2. Indien de zaak meer dan één vordering tussen dezelfde partijen betreft, is voor de toepassing van het eerste lid beslissend het totale beloop of de totale waarde van deze vorderingen.
3. Was in eerste aanleg een eis in reconventie ingesteld, dan is voor de toepassing van het eerste lid beslissend het totale beloop of de totale waarde van de vordering in conventie en van de vordering in reconventie, met dien verstande dat met betrekking tot de vordering in reconventie de rente wordt berekend tot aan de dag van instelling van de eis in reconventie. Indien echter de beide zaken zijn gesplitst en daarin afzonderlijk is beslist, zijn op elk van beide vonnissen de gewone regels voor de vatbaarheid voor hoger beroep van toepassing.
Uitleg in duidelijke taal
1. Partijen kunnen van een in eerste aanleg gewezen vonnis in hoger beroep komen, tenzij de vordering waarover de rechter in eerste aanleg had te beslissen niet meer beloopt dan € 1750 of, in geval van een vordering van onbepaalde waarde, er duidelijke aanwijzingen bestaan dat de vordering geen hogere waarde vertegenwoordigt dan € 1750, een en ander tenzij de wet anders bepaalt. Voor de toepassing van de eerste zin wordt de tot aan de dag van dagvaarding in eerste aanleg verschenen rente bij de vordering inbegrepen.
Dit lid stelt dat partijen in hoger beroep kunnen gaan tegen een vonnis dat in eerste aanleg is gewezen. Dit is echter niet toegestaan indien de vordering, waarover de rechter in eerste aanleg moest oordelen, een bedrag van € 1750 of minder bedraagt (niet meer beloopt dan € 1750). Hetzelfde geldt als het een vordering van onbepaalde waarde betreft, waarvan duidelijke aanwijzingen bestaan dat de waarde niet hoger is dan € 1750. Een uitzondering hierop is mogelijk indien de wet anders bepaalt. Bij de berekening van de waarde van de vordering wordt de rente meegerekend die is opgebouwd (verschenen) tot en met de dag van de dagvaarding in eerste aanleg.
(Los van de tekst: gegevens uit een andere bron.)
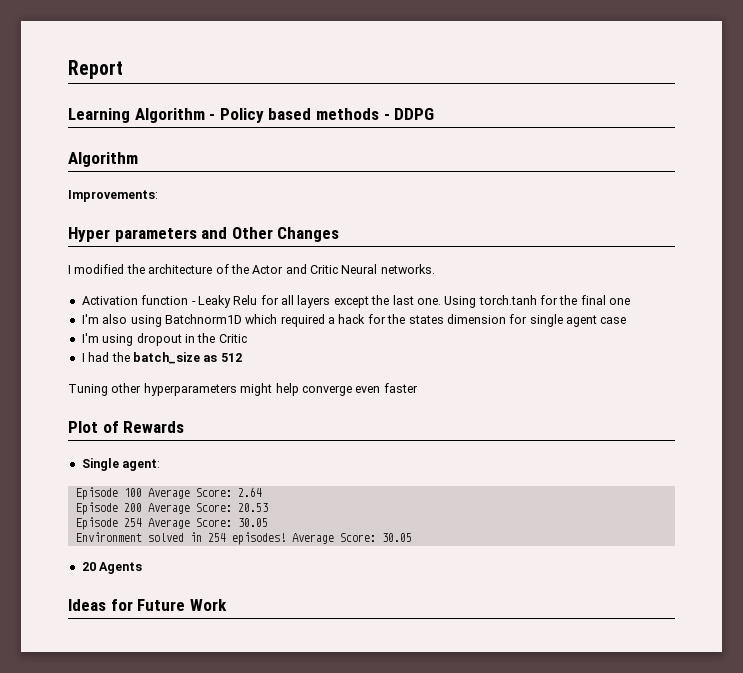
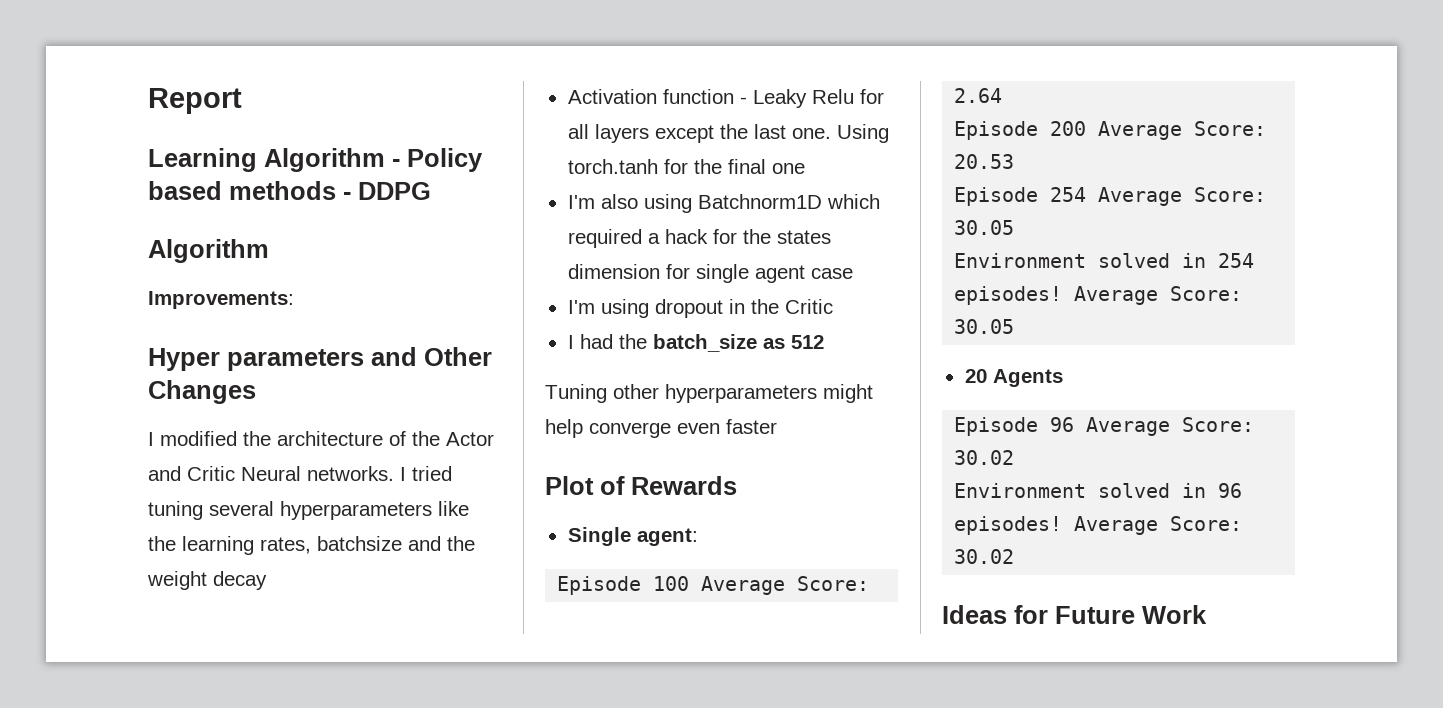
+ I tried tuning several hyperparameters like the learning rates, batchsize and the weight decay
+ Episode 96 Average Score: 30.02
+ Environment solved in 96 episodes! Average Score: 30.02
2. Indien de zaak meer dan één vordering tussen dezelfde partijen betreft, is voor de toepassing van het eerste lid beslissend het totale beloop of de totale waarde van deze vorderingen.
Dit lid bepaalt dat indien een zaak tussen dezelfde partijen meer dan één vordering omvat, voor de toepassing van de regel in het eerste lid (over de €1750-grens) het totale bedrag (beloop) of de totale waarde van al deze vorderingen samen beslissend is.
3. Was in eerste aanleg een eis in reconventie ingesteld, dan is voor de toepassing van het eerste lid beslissend het totale beloop of de totale waarde van de vordering in conventie en van de vordering in reconventie, met dien verstande dat met betrekking tot de vordering in reconventie de rente wordt berekend tot aan de dag van instelling van de eis in reconventie. Indien echter de beide zaken zijn gesplitst en daarin afzonderlijk is beslist, zijn op elk van beide vonnissen de gewone regels voor de vatbaarheid voor hoger beroep van toepassing.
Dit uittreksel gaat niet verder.